## TASK
Output a faithful copy of the entries, every picture removed.

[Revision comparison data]
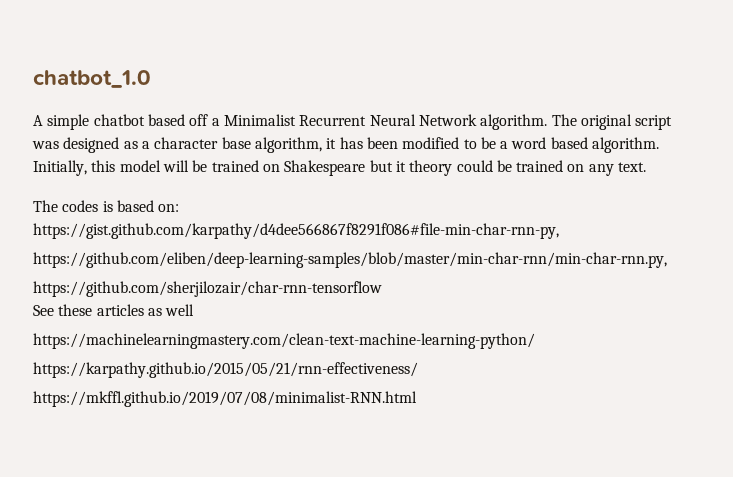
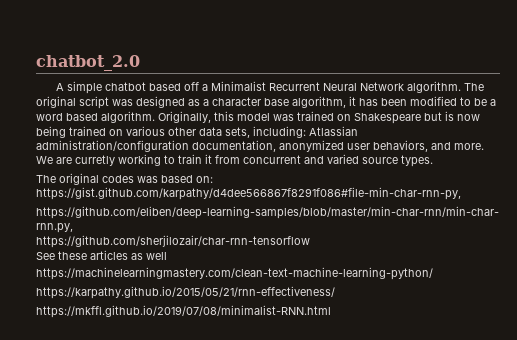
- chatbot_1.0
+ chatbot_2.0
- Initially, this model will be trained on Shakespeare but it theory could be trained on any text.
- The codes is based on: https://gist.github.com/karpathy/d4dee566867f8291f086#file-min-char-rnn-py,
+ Originally, this model was trained on Shakespeare but is now being trained on various other data sets, including: Atlassian administration/configuration documentation, anonymized user behaviors, and more. We are curretly working to train it from concurrent and varied source types.
+ The original codes was based on: https://gist.github.com/karpathy/d4dee566867f8291f086#file-min-char-rnn-py,

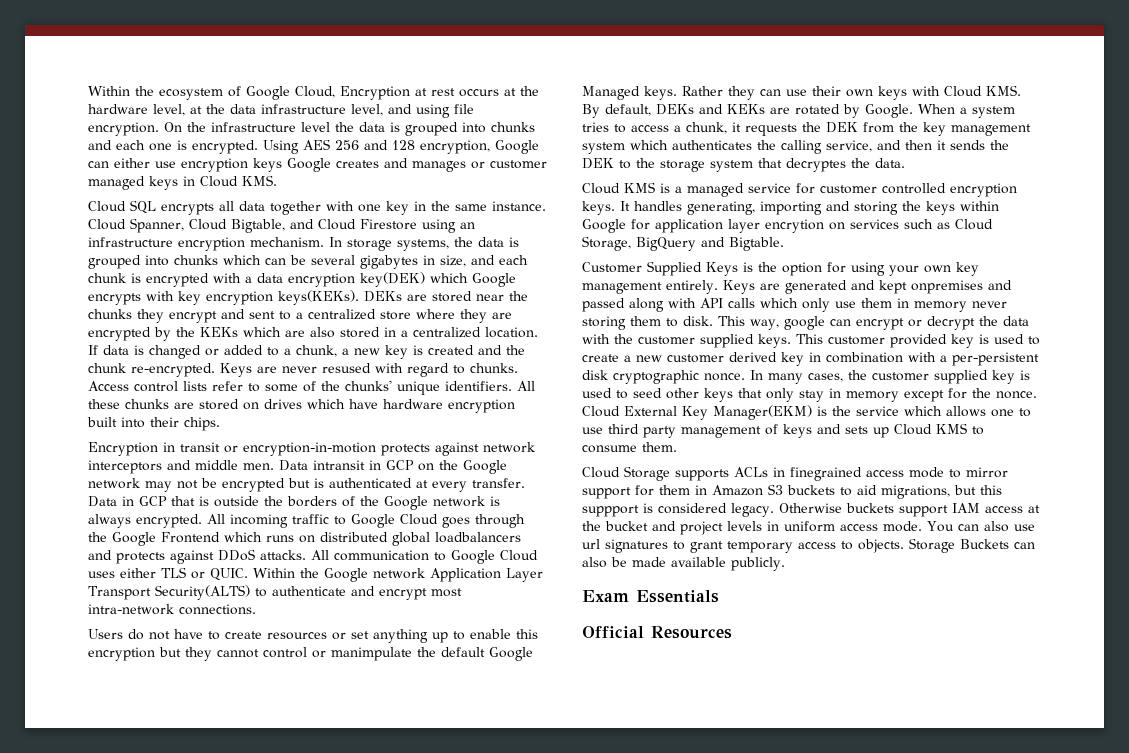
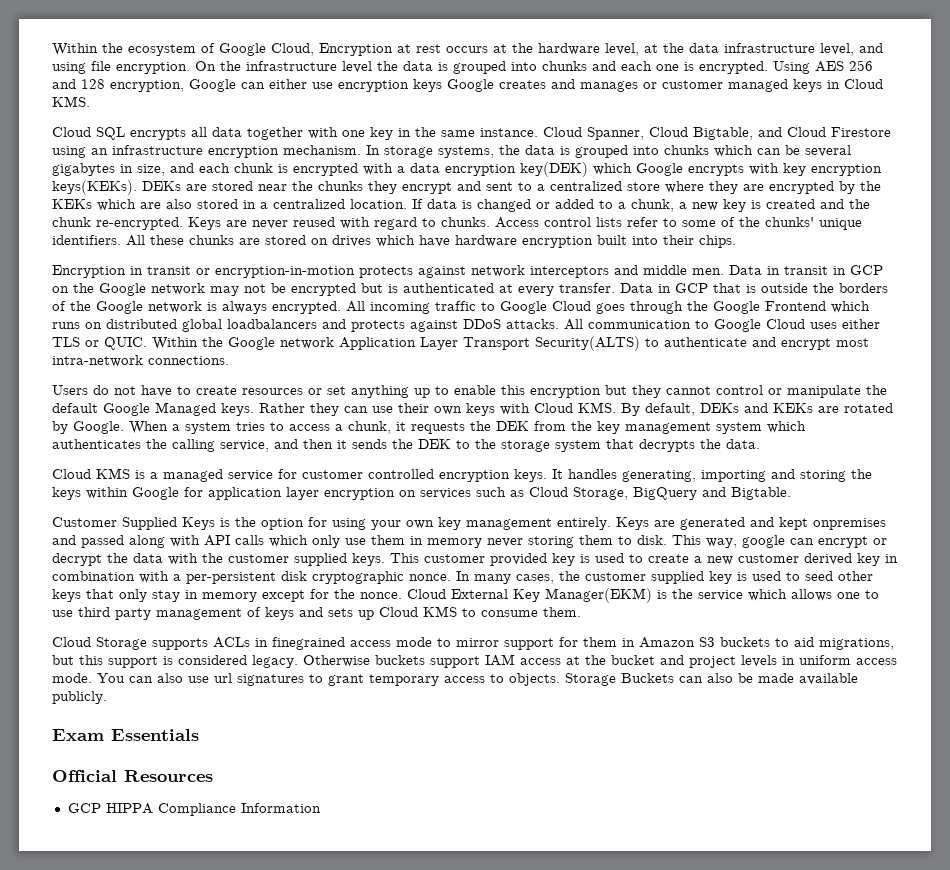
- Keys are never resused with regard to chunks.
+ Keys are never reused with regard to chunks.
- Data intransit in GCP on the Google network may not be encrypted but is authenticated at every transfer.
+ Data in transit in GCP on the Google network may not be encrypted but is authenticated at every transfer.
- Users do not have to create resources or set anything up to enable this encryption but they cannot control or manimpulate the default Google Managed keys.
+ Users do not have to create resources or set anything up to enable this encryption but they cannot control or manipulate the default Google Managed keys.
- When a system tries to access a chunk, it requests the DEK from the key management system which authenticates the calling service, and then it sends the DEK to the storage system that decryptes the data.
+ When a system tries to access a chunk, it requests the DEK from the key management system which authenticates the calling service, and then it sends the DEK to the storage system that decrypts the data.
- It handles generating, importing and storing the keys within Google for application layer encrytion on services such as Cloud Storage, BigQuery and Bigtable.
+ It handles generating, importing and storing the keys within Google for application layer encryption on services such as Cloud Storage, BigQuery and Bigtable.
- Cloud Storage supports ACLs in finegrained access mode to mirror support for them in Amazon S3 buckets to aid migrations, but this suppport is considered legacy.
+ Cloud Storage supports ACLs in finegrained access mode to mirror support for them in Amazon S3 buckets to aid migrations, but this support is considered legacy.
+ GCP HIPPA Compliance Information

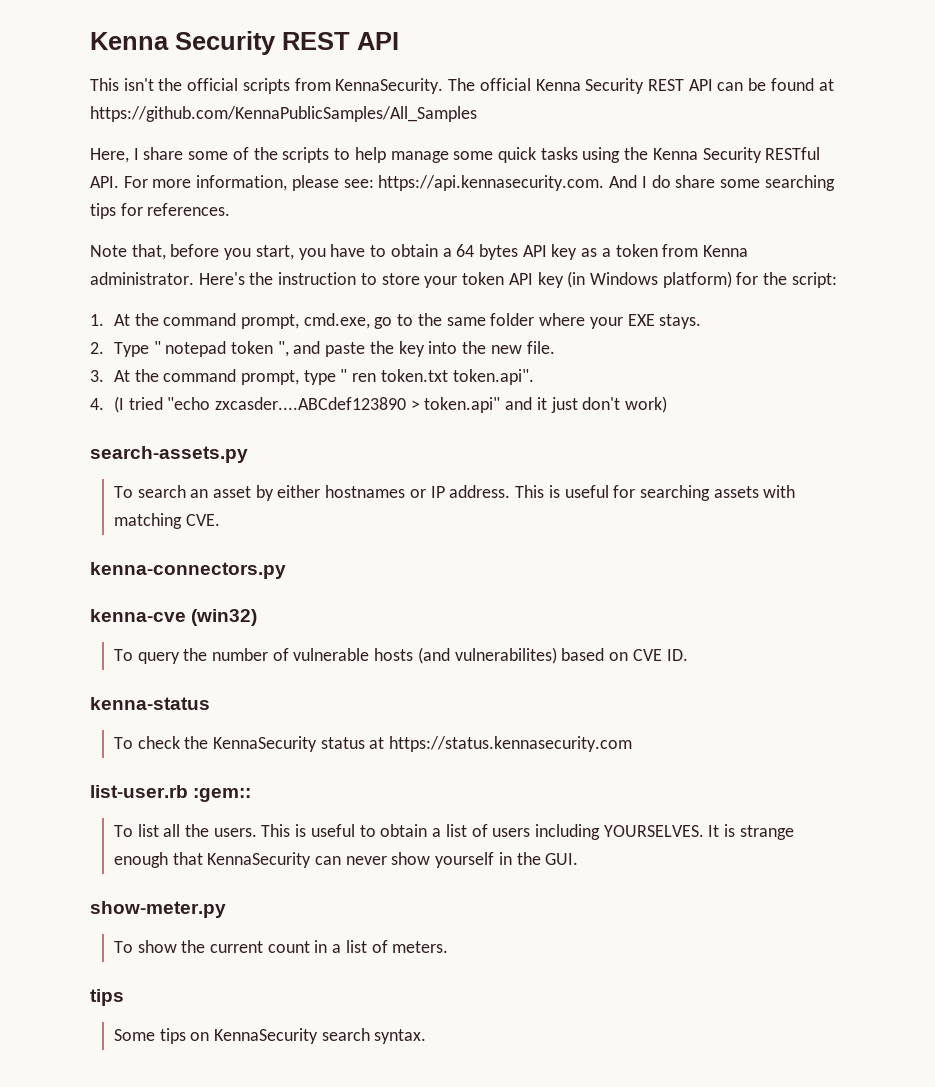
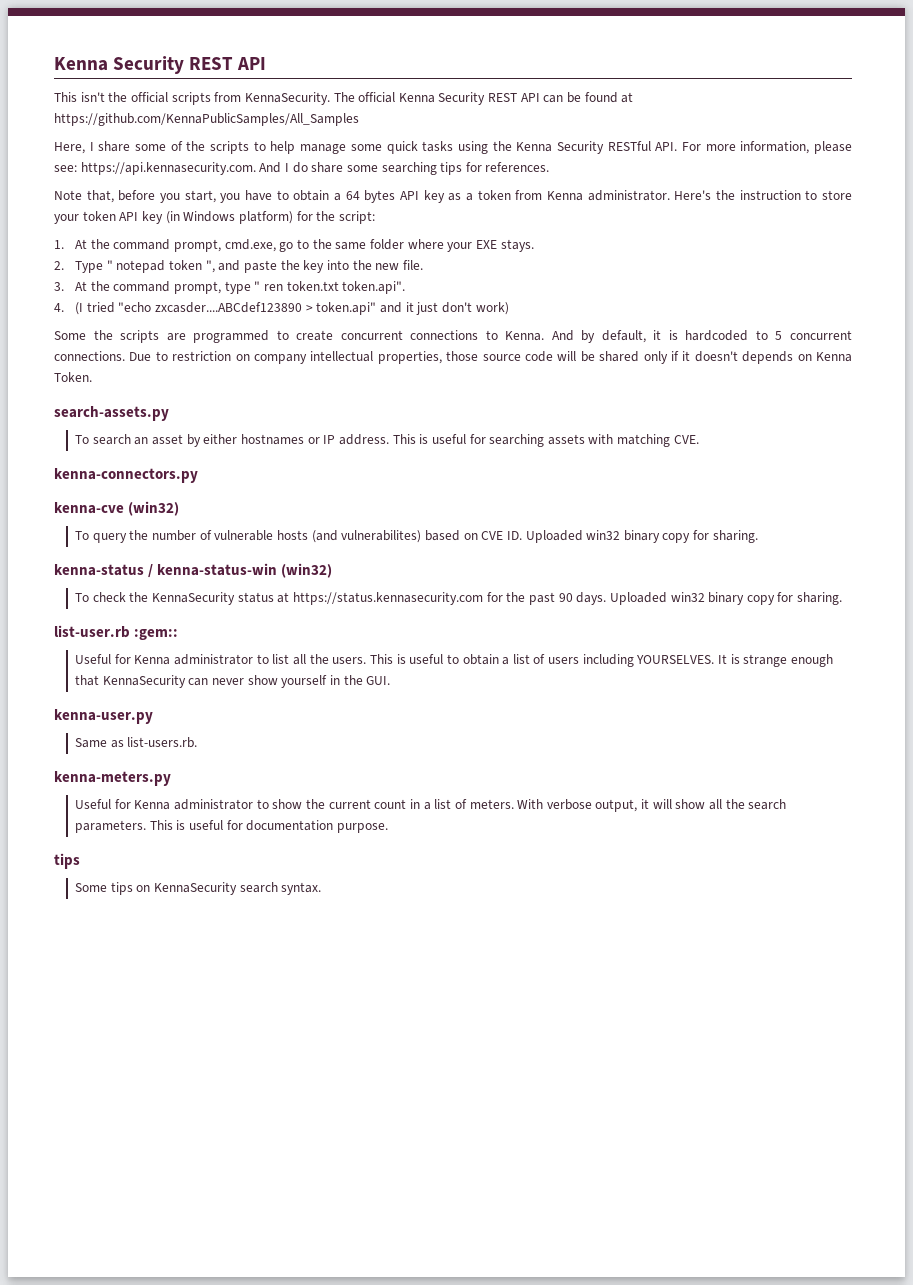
+ Some the scripts are programmed to create concurrent connections to Kenna. And by default, it is hardcoded to 5 concurrent connections. Due to restriction on company intellectual properties, those source code will be shared only if it doesn't depends on Kenna Token.
- To query the number of vulnerable hosts (and vulnerabilites) based on CVE ID.
- kenna-status
+ To query the number of vulnerable hosts (and vulnerabilites) based on CVE ID. Uploaded win32 binary copy for sharing.
+ kenna-status / kenna-status-win (win32)
- To check the KennaSecurity status at https://status.kennasecurity.com
+ To check the KennaSecurity status at https://status.kennasecurity.com for the past 90 days. Uploaded win32 binary copy for sharing.
  list-user.rb :gem::
- To list all the users.
+ Useful for Kenna administrator to list all the users.
- show-meter.py
- To show the current count in a list of meters.
+ kenna-user.py
+ Same as list-users.rb.
+ kenna-meters.py
+ Useful for Kenna administrator to show the current count in a list of meters. With verbose output, it will show all the search parameters. This is useful for documentation purpose.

## RESULT OF THIS TASK
- chatbot_1.0
+ chatbot_2.0
- Initially, this model will be trained on Shakespeare but it theory could be trained on any text.
- The codes is based on: https://gist.github.com/karpathy/d4dee566867f8291f086#file-min-char-rnn-py,
+ Originally, this model was trained on Shakespeare but is now being trained on various other data sets, including: Atlassian administration/configuration documentation, anonymized user behaviors, and more. We are curretly working to train it from concurrent and varied source types.
+ The original codes was based on: https://gist.github.com/karpathy/d4dee566867f8291f086#file-min-char-rnn-py,

- Keys are never resused with regard to chunks.
+ Keys are never reused with regard to chunks.
- Data intransit in GCP on the Google network may not be encrypted but is authenticated at every transfer.
+ Data in transit in GCP on the Google network may not be encrypted but is authenticated at every transfer.
- Users do not have to create resources or set anything up to enable this encryption but they cannot control or manimpulate the default Google Managed keys.
+ Users do not have to create resources or set anything up to enable this encryption but they cannot control or manipulate the default Google Managed keys.
- When a system tries to access a chunk, it requests the DEK from the key management system which authenticates the calling service, and then it sends the DEK to the storage system that decryptes the data.
+ When a system tries to access a chunk, it requests the DEK from the key management system which authenticates the calling service, and then it sends the DEK to the storage system that decrypts the data.
- It handles generating, importing and storing the keys within Google for application layer encrytion on services such as Cloud Storage, BigQuery and Bigtable.
+ It handles generating, importing and storing the keys within Google for application layer encryption on services such as Cloud Storage, BigQuery and Bigtable.
- Cloud Storage supports ACLs in finegrained access mode to mirror support for them in Amazon S3 buckets to aid migrations, but this suppport is considered legacy.
+ Cloud Storage supports ACLs in finegrained access mode to mirror support for them in Amazon S3 buckets to aid migrations, but this support is considered legacy.
+ GCP HIPPA Compliance Information

+ Some the scripts are programmed to create concurrent connections to Kenna. And by default, it is hardcoded to 5 concurrent connections. Due to restriction on company intellectual properties, those source code will be shared only if it doesn't depends on Kenna Token.
- To query the number of vulnerable hosts (and vulnerabilites) based on CVE ID.
- kenna-status
+ To query the number of vulnerable hosts (and vulnerabilites) based on CVE ID. Uploaded win32 binary copy for sharing.
+ kenna-status / kenna-status-win (win32)
- To check the KennaSecurity status at https://status.kennasecurity.com
+ To check the KennaSecurity status at https://status.kennasecurity.com for the past 90 days. Uploaded win32 binary copy for sharing.
  list-user.rb :gem::
- To list all the users.
+ Useful for Kenna administrator to list all the users.
- show-meter.py
- To show the current count in a list of meters.
+ kenna-user.py
+ Same as list-users.rb.
+ kenna-meters.py
+ Useful for Kenna administrator to show the current count in a list of meters. With verbose output, it will show all the search parameters. This is useful for documentation purpose.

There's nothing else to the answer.